Таким образом окончилось это прискорбное дело, прискорбное даже в том случае, если суд над Филотой был справедлив, а убиение Пармениона было политической необходимостью. Происшедшие события не делаются лучше от того, что, по преданиям, Филота, при всей своей личной храбрости и воинской доблести, был жесток, эгоистичен и хитер, что даже отец советовал ему быть осторожнее и не вести себя столь надменно и что Парменион даже в делах, касавшихся его служебного долга, не раз навлекал на себя порицание царя. Царь считал себя обязанным требовать от своих высших офицеров строжайшего повиновения и твердо держать в своих руках бразды дисциплины, тем более, что они находились в самом разгаре войны, — тот факт, что виновных, которых он считал необходимым покарать, он находил в кругу высших начальствующих лиц, был опасным симптомом состояния его войска и первым зловещим изъяном в столь прочном и крепком доныне орудии его могущества, представляющем единственную гарантию его успехов и его дела вообще.
При своей энергии и при умении заставить других повиноваться себе он сумел справиться с разрушительными последствиями этих событий и быстро и вполне взял снова в свои руки возбужденные войска. Но то, что в этой армии не было больше Филоты и Пармениона, было и осталось незаменимой потерей и неизгладимым пятном.
По обычаю, ведшему свое происхождение еще от времен царя Филиппа, сыновья знатных македонян при своем вступлении в юношеский возраст призывались ко двору и начинали свою карьеру и свое военное поприще около особы царя как «царские юноши» и как его «телохранители»; в военное время они составляли его ближайшую свиту, занимали ночной караул в его жилище, подводили ему лошадь, окружали его за столом и на охоте. Они состояли под его непосредственным покровительством, и только он имел право наказывать их, он заботился об их научном образовании и для них главным образом и были приглашены философы, поэты и риторы, сопровождавшие Александра.

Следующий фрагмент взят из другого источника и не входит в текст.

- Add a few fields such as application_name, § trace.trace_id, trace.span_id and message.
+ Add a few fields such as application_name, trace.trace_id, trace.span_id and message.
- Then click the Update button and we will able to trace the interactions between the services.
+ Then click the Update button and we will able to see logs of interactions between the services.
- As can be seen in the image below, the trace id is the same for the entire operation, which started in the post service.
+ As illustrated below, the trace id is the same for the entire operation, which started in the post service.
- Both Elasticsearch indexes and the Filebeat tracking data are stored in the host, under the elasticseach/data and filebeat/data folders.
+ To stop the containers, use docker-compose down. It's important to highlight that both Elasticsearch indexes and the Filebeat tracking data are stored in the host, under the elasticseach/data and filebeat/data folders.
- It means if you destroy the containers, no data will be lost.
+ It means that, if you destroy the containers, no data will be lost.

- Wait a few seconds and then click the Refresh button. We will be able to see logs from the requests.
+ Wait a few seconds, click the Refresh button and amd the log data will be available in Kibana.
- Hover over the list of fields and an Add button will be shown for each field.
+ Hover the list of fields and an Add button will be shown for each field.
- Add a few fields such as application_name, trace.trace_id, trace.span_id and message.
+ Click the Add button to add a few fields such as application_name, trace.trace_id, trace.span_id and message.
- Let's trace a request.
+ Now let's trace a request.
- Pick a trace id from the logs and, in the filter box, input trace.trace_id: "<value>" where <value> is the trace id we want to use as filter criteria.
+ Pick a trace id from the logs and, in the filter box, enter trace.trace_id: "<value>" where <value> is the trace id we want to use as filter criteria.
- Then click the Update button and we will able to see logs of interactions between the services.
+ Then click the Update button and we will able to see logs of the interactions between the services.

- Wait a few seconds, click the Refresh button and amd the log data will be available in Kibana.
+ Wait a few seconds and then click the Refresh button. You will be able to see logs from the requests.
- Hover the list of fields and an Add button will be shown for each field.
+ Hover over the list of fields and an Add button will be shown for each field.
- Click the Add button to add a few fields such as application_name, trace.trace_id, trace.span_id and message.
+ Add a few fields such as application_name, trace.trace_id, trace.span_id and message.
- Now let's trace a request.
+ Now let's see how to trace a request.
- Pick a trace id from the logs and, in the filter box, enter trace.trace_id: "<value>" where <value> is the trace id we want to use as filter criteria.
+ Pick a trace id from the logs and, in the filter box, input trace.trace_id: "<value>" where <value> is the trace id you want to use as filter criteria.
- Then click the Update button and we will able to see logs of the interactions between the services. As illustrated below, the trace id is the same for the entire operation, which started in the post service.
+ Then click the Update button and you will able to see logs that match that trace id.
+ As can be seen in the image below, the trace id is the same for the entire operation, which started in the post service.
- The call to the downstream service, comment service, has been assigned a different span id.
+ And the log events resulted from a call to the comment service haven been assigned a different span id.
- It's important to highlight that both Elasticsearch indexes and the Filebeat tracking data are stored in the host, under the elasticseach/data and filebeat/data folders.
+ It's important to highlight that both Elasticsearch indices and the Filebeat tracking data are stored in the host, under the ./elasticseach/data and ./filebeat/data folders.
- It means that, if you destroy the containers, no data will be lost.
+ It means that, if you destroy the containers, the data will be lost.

В числе этих знатных молодых людей находился Ермолай, сын Сополида. Ермолай, пламенный почитатель философа Каллисфена[17] и его философии, как кажется, с увлечением воспринял мнения и тенденции своего учителя; с юношеским недовольством смотрел он на эту смесь греческих и персидских обычаев и на пренебрежительное отношение к обычаям македонским. На одной охоте, когда перед царем, которому, по придворному обычаю, принадлежало право метнуть дротик первому, выбежал на тропинку кабан, молодой человек позволил себе метнуть дротик первым и положил животное на месте. При других обстоятельствах царь, может быть, и не обратил бы внимания на это нарушение этикета, но так как то был Ермолай, то он посмотрел на этот поступок как на сделанный намеренно, и подверг юношу соответственному наказанию, приказав высечь его и отнять у него лошадь. Ермолай не чувствовал неправоты своего поступка, а только возмутительное оскорбление, которое было ему нанесено. Его близким другом был Сострат, сын того самого тимфейца Аминты, который при процессе Филоты был со своими тремя братьями заподозрен в соучастии и который, чтобы доказать свою полную невинность, искал себе смерти в бою; этому Сострату Ермолай открылся, что если ему не удастся отомстить, то ему жизнь не в жизнь. Склонить на свою сторону Сострата было нетрудно: Александр, сказал он, уже отнял у него отца и теперь опозорил его друга. Оба приятеля посвятили в свою тайну еще четверых других из отряда царских юношей: то были Антипатр, сын бывшего наместника Сирии Асклепиодора, Эпимен, сын Арзеи, Антикл, сын Феокрита, и фракиец Филата, сын Карзида, они условились умертвить царя во время сна в ту ночь, когда караул будет занимать Антипатр.